◆ Exercise goal: All entries must be repeated exactly. No picture should appear in the result.

◆ Records supplied:
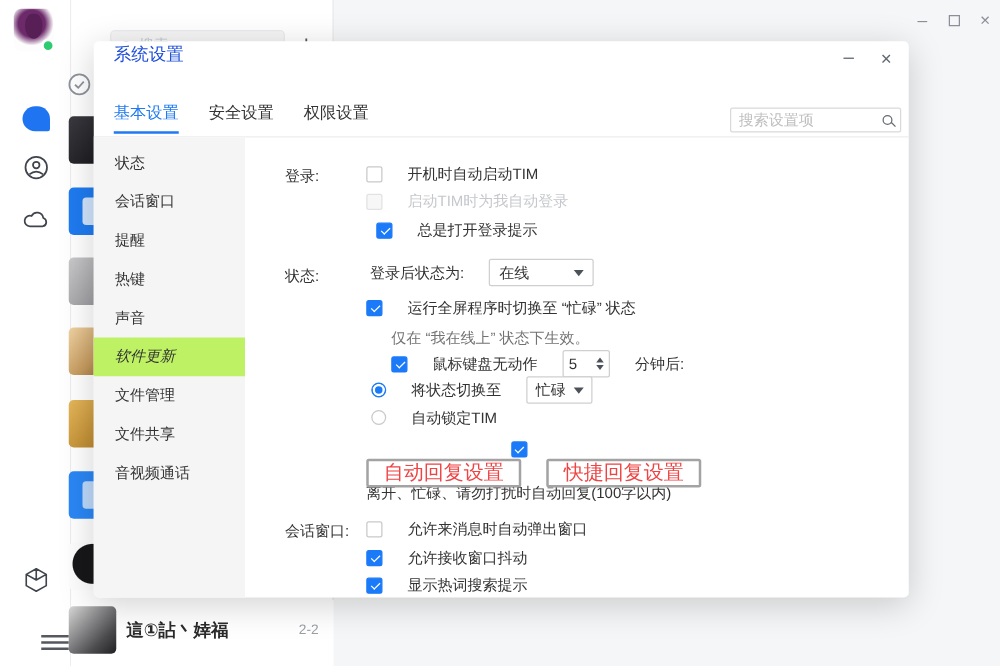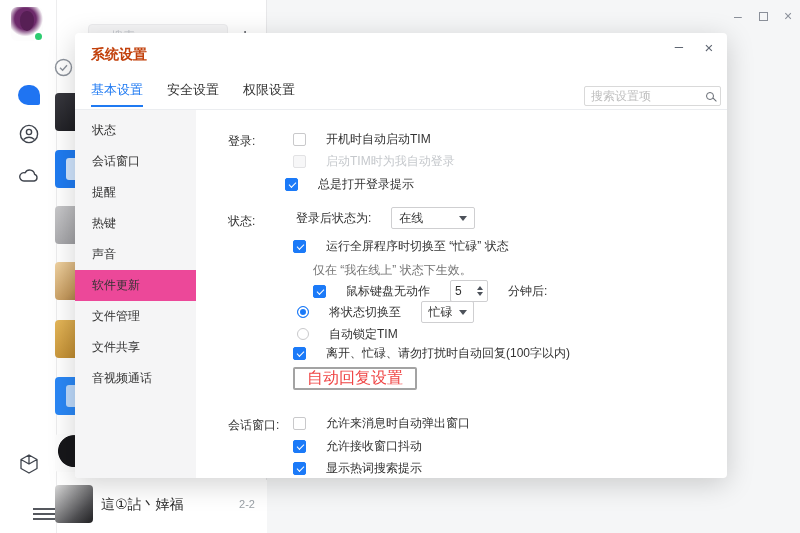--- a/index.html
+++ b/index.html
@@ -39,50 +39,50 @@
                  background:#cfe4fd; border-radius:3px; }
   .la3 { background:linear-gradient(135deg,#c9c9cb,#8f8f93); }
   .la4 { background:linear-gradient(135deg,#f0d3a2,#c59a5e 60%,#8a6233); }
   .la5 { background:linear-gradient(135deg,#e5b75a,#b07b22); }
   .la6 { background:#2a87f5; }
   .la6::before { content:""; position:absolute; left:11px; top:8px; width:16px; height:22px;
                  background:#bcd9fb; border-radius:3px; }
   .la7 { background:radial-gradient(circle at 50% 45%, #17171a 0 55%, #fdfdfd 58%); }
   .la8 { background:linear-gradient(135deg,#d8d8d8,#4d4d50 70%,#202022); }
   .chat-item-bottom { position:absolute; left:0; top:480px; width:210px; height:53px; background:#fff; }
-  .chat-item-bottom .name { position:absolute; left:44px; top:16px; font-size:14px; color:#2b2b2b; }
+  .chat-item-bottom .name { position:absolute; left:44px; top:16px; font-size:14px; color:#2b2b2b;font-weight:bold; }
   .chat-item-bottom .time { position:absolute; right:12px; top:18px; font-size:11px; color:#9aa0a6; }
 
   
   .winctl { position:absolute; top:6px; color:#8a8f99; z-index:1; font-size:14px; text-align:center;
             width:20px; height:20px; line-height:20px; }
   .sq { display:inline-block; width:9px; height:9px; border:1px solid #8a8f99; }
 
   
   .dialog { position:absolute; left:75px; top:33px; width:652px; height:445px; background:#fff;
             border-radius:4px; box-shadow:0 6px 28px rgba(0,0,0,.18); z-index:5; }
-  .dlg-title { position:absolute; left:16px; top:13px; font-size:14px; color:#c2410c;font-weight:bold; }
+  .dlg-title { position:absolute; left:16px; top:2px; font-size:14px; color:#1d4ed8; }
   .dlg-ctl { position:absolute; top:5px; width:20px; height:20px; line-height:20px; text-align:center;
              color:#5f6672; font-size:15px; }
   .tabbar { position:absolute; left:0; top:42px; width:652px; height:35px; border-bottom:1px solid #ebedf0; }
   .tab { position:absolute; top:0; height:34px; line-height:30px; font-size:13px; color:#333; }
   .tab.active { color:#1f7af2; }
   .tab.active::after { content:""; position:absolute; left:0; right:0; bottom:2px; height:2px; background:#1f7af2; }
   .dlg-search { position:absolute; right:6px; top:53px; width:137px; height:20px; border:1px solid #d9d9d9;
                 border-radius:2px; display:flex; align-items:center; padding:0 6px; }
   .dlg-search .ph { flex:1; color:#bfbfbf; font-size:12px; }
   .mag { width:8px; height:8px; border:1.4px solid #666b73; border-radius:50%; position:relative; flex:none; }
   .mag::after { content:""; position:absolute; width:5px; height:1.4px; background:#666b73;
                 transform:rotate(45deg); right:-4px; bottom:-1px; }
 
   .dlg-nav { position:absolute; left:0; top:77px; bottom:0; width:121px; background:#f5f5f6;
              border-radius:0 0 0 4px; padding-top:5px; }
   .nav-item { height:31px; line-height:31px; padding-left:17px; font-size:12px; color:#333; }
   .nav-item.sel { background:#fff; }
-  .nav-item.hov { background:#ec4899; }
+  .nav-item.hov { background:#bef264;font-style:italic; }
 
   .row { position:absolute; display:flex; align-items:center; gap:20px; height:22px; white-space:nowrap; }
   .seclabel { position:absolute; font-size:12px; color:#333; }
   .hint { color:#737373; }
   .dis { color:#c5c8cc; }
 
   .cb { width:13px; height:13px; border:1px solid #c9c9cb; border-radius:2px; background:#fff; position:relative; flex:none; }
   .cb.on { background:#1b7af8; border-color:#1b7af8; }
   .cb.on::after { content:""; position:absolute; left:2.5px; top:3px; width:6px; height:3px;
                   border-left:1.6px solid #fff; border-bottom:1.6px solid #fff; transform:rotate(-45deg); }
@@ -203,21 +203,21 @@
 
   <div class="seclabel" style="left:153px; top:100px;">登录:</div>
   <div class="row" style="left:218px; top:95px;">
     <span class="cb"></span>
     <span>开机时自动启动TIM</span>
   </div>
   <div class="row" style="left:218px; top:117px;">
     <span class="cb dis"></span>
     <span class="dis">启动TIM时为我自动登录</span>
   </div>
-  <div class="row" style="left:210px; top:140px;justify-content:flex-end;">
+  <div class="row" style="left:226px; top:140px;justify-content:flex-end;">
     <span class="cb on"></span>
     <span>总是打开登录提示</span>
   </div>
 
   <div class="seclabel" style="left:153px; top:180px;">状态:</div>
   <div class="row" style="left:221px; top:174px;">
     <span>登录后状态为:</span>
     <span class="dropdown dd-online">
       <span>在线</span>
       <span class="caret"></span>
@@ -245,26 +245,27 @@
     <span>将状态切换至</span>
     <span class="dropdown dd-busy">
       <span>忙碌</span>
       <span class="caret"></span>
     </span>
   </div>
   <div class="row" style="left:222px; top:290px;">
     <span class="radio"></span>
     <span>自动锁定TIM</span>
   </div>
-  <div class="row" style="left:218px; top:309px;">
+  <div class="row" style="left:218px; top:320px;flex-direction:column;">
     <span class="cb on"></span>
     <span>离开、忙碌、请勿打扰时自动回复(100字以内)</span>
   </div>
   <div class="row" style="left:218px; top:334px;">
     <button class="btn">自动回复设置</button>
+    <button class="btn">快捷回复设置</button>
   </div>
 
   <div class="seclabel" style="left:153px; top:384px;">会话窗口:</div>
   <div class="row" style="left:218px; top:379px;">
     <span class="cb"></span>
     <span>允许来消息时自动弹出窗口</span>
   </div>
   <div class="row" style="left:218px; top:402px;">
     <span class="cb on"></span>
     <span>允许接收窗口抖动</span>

◆ Result of this task:
--- a/index.html
+++ b/index.html
@@ -39,50 +39,50 @@
                  background:#cfe4fd; border-radius:3px; }
   .la3 { background:linear-gradient(135deg,#c9c9cb,#8f8f93); }
   .la4 { background:linear-gradient(135deg,#f0d3a2,#c59a5e 60%,#8a6233); }
   .la5 { background:linear-gradient(135deg,#e5b75a,#b07b22); }
   .la6 { background:#2a87f5; }
   .la6::before { content:""; position:absolute; left:11px; top:8px; width:16px; height:22px;
                  background:#bcd9fb; border-radius:3px; }
   .la7 { background:radial-gradient(circle at 50% 45%, #17171a 0 55%, #fdfdfd 58%); }
   .la8 { background:linear-gradient(135deg,#d8d8d8,#4d4d50 70%,#202022); }
   .chat-item-bottom { position:absolute; left:0; top:480px; width:210px; height:53px; background:#fff; }
-  .chat-item-bottom .name { position:absolute; left:44px; top:16px; font-size:14px; color:#2b2b2b; }
+  .chat-item-bottom .name { position:absolute; left:44px; top:16px; font-size:14px; color:#2b2b2b;font-weight:bold; }
   .chat-item-bottom .time { position:absolute; right:12px; top:18px; font-size:11px; color:#9aa0a6; }
 
   
   .winctl { position:absolute; top:6px; color:#8a8f99; z-index:1; font-size:14px; text-align:center;
             width:20px; height:20px; line-height:20px; }
   .sq { display:inline-block; width:9px; height:9px; border:1px solid #8a8f99; }
 
   
   .dialog { position:absolute; left:75px; top:33px; width:652px; height:445px; background:#fff;
             border-radius:4px; box-shadow:0 6px 28px rgba(0,0,0,.18); z-index:5; }
-  .dlg-title { position:absolute; left:16px; top:13px; font-size:14px; color:#c2410c;font-weight:bold; }
+  .dlg-title { position:absolute; left:16px; top:2px; font-size:14px; color:#1d4ed8; }
   .dlg-ctl { position:absolute; top:5px; width:20px; height:20px; line-height:20px; text-align:center;
              color:#5f6672; font-size:15px; }
   .tabbar { position:absolute; left:0; top:42px; width:652px; height:35px; border-bottom:1px solid #ebedf0; }
   .tab { position:absolute; top:0; height:34px; line-height:30px; font-size:13px; color:#333; }
   .tab.active { color:#1f7af2; }
   .tab.active::after { content:""; position:absolute; left:0; right:0; bottom:2px; height:2px; background:#1f7af2; }
   .dlg-search { position:absolute; right:6px; top:53px; width:137px; height:20px; border:1px solid #d9d9d9;
                 border-radius:2px; display:flex; align-items:center; padding:0 6px; }
   .dlg-search .ph { flex:1; color:#bfbfbf; font-size:12px; }
   .mag { width:8px; height:8px; border:1.4px solid #666b73; border-radius:50%; position:relative; flex:none; }
   .mag::after { content:""; position:absolute; width:5px; height:1.4px; background:#666b73;
                 transform:rotate(45deg); right:-4px; bottom:-1px; }
 
   .dlg-nav { position:absolute; left:0; top:77px; bottom:0; width:121px; background:#f5f5f6;
              border-radius:0 0 0 4px; padding-top:5px; }
   .nav-item { height:31px; line-height:31px; padding-left:17px; font-size:12px; color:#333; }
   .nav-item.sel { background:#fff; }
-  .nav-item.hov { background:#ec4899; }
+  .nav-item.hov { background:#bef264;font-style:italic; }
 
   .row { position:absolute; display:flex; align-items:center; gap:20px; height:22px; white-space:nowrap; }
   .seclabel { position:absolute; font-size:12px; color:#333; }
   .hint { color:#737373; }
   .dis { color:#c5c8cc; }
 
   .cb { width:13px; height:13px; border:1px solid #c9c9cb; border-radius:2px; background:#fff; position:relative; flex:none; }
   .cb.on { background:#1b7af8; border-color:#1b7af8; }
   .cb.on::after { content:""; position:absolute; left:2.5px; top:3px; width:6px; height:3px;
                   border-left:1.6px solid #fff; border-bottom:1.6px solid #fff; transform:rotate(-45deg); }
@@ -203,21 +203,21 @@
 
   <div class="seclabel" style="left:153px; top:100px;">登录:</div>
   <div class="row" style="left:218px; top:95px;">
     <span class="cb"></span>
     <span>开机时自动启动TIM</span>
   </div>
   <div class="row" style="left:218px; top:117px;">
     <span class="cb dis"></span>
     <span class="dis">启动TIM时为我自动登录</span>
   </div>
-  <div class="row" style="left:210px; top:140px;justify-content:flex-end;">
+  <div class="row" style="left:226px; top:140px;justify-content:flex-end;">
     <span class="cb on"></span>
     <span>总是打开登录提示</span>
   </div>
 
   <div class="seclabel" style="left:153px; top:180px;">状态:</div>
   <div class="row" style="left:221px; top:174px;">
     <span>登录后状态为:</span>
     <span class="dropdown dd-online">
       <span>在线</span>
       <span class="caret"></span>
@@ -245,26 +245,27 @@
     <span>将状态切换至</span>
     <span class="dropdown dd-busy">
       <span>忙碌</span>
       <span class="caret"></span>
     </span>
   </div>
   <div class="row" style="left:222px; top:290px;">
     <span class="radio"></span>
     <span>自动锁定TIM</span>
   </div>
-  <div class="row" style="left:218px; top:309px;">
+  <div class="row" style="left:218px; top:320px;flex-direction:column;">
     <span class="cb on"></span>
     <span>离开、忙碌、请勿打扰时自动回复(100字以内)</span>
   </div>
   <div class="row" style="left:218px; top:334px;">
     <button class="btn">自动回复设置</button>
+    <button class="btn">快捷回复设置</button>
   </div>
 
   <div class="seclabel" style="left:153px; top:384px;">会话窗口:</div>
   <div class="row" style="left:218px; top:379px;">
     <span class="cb"></span>
     <span>允许来消息时自动弹出窗口</span>
   </div>
   <div class="row" style="left:218px; top:402px;">
     <span class="cb on"></span>
     <span>允许接收窗口抖动</span>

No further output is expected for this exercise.